Services - which include Internet services, AppleCare, Apple Pay, licensing and others - were almost flat with a revenue of $5.98 billion. However, on a year-on-year basis, it was up 19 per cent, thanks to the App Store hitting an all-time high.

Revenue from other products - which include sales of Apple TV, Apple Watch, Beats products, iPod, and Apple-branded and third-party accessories - barely nudged up one per cent, from $2.19 billion to $2.23 billion.

All regions - the Americas, Europe, Greater China, Japan and the rest of the Asia-Pacific - suffered revenue drops of six per cent, 16 per cent, 29 per cent, 18 per cent and 25 per cent, respectively. On a year-on-year basis, however, Japan stood out, posting the only growth with 23 per cent.

For the current fourth quarter, Apple forecast revenue of between $45.5 billion and $47.5 billion. This will most likely be above analysts' previous estimates, but with good reason: results for the period, which is due to come out in October, will include a slice of the numbers from the highly-anticipated new iPhone in September. Cook, though, during the question-and-answer portion of the call, remained tight-lipped on what is to be expected from the new iteration of the device.

Apple chief financial officer Luca Maestri said that over $13 billion has been returned to its investors through share repurchases and dividends, and that almost $177 billion of the company's $250 billion capital return programme has been completed.

Apple's board of directors declared a cash dividend of $0.57 per share of the company's common stock, payable on August 11. 
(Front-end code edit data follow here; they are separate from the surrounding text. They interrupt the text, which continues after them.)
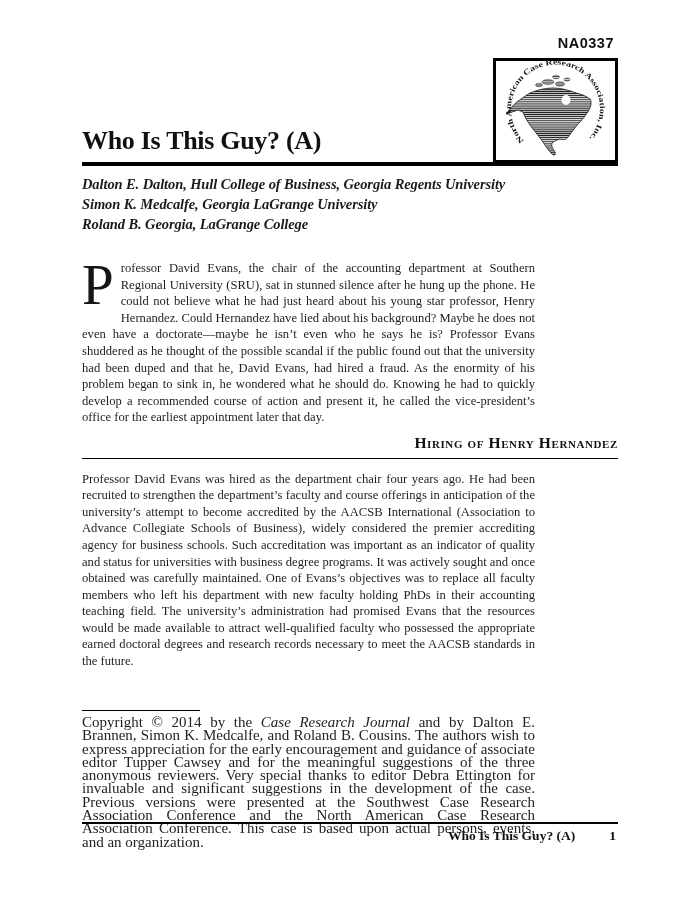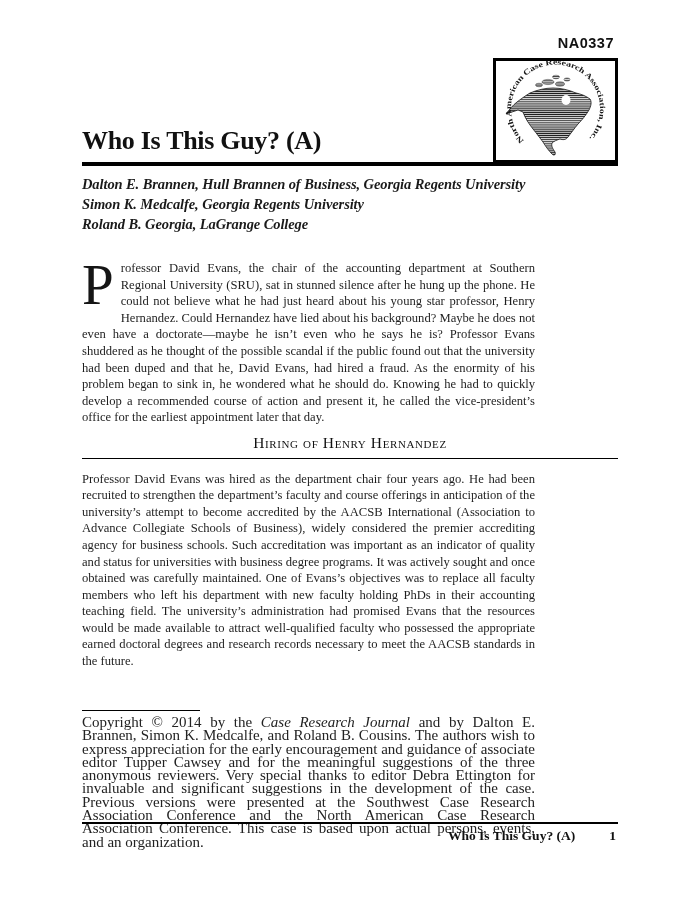"Dalton E. Brannen, Hull Brannen" div { text: Brannen, Hull Brannen -> Dalton, Hull College }
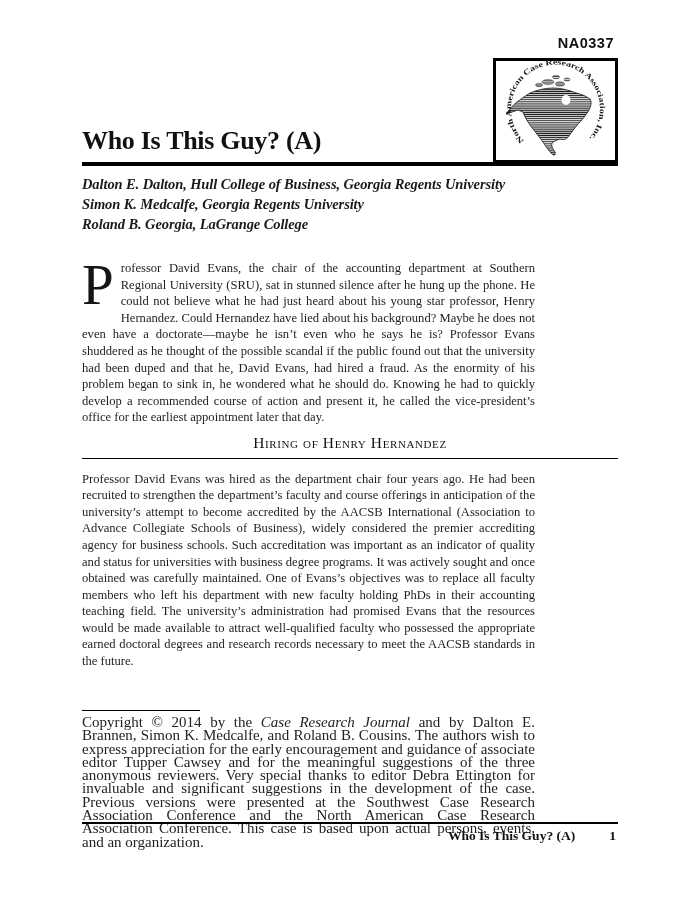"Simon K. Medcalfe, Georgia Regents" div { text: Regents -> LaGrange }
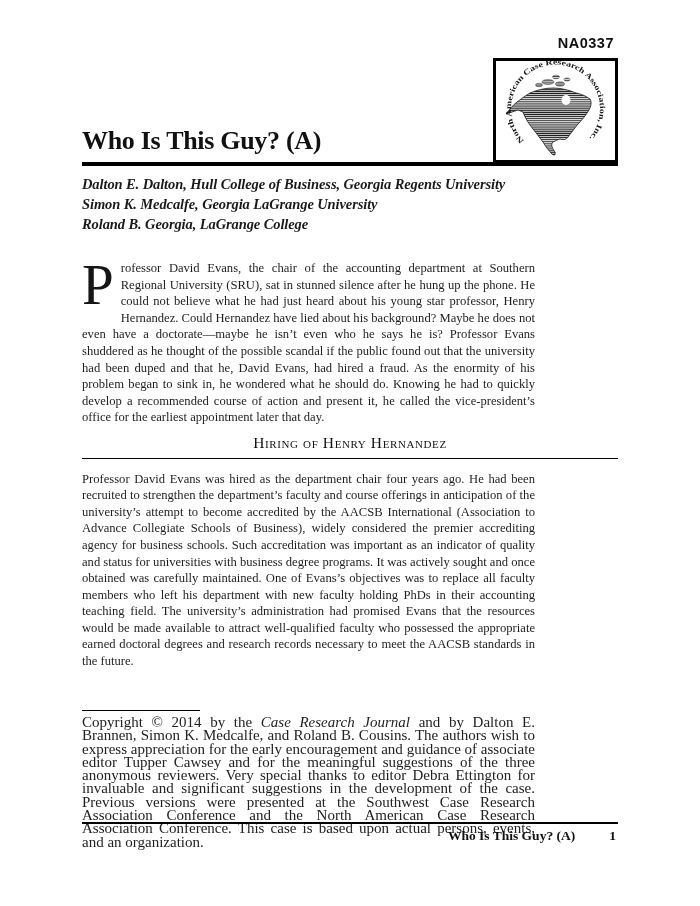"Hiring of Henry Hernandez" .section-heading { font-weight: normal -> bold; text-align: center -> right }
Cook - who remained defiant during the second quarter call in April amid disappointing results at the time - beamed confidence on the prospects of Apple in the future.
He lauded the launch of the lower-end iPhone SE, which he termed as "very successful".

The CEO was also "thrilled by customers' and developers' response to the software and services previewed at the Worldwide Developers Conference in June".

Cook further added that demand for the iPhone SE outstripped supply, and it helped attract more new users from both emerging and developed markets.

He also touted the Apple Watch as the "best-selling smart watch" in the world, though - once again - the company did not provide any figures. The International Data Corporation, in a July 21 report, said that Apple Watch sales declined 55 per cent year-over-year, though it still lorded over the field with a 47 per cent market share in the second quarter of 2016. Apple's top rivals in the segment - Samsung, Lenovo, LG and Garmin - all posted positive growth, but were all way behind in market share.

Cook also reiterated the new products unveiled by Apple at the WWDC, believing that these will boost the company. Among these are macOS Sierra - replacing the OS X brand on its computers - which will integrate Siri into it, as well as iOS 10.

On investments, Cook said that Apple continues to hunt for opportunities that will help the company expand its business. He mentioned the company's $1 billion splurge for Chinese Uber rival Didi Chuxing in May; though he called this investment "unusual", the CEO said that the move will help them learn more about the huge Chinese market.

Further on China, while Apple had shut down a number of its services there such as Movies and Books, Cook said that the company is ironing out things with the country's government agencies.

And even the Apple results conference was not spared by the Pokemon GO craze. Cook said it is paying attention to augmented reality; though he would not want it to be called a new computing platform, he acknowledges that it has the potential to be a huge market.

"It's a statement to what happens with an innovative app," Cook said on the AR-powered Pokemon GO.

On tvOS, the CEO said that the updates on the platform are laying the groundwork for potentially more things to come. He did not elaborate.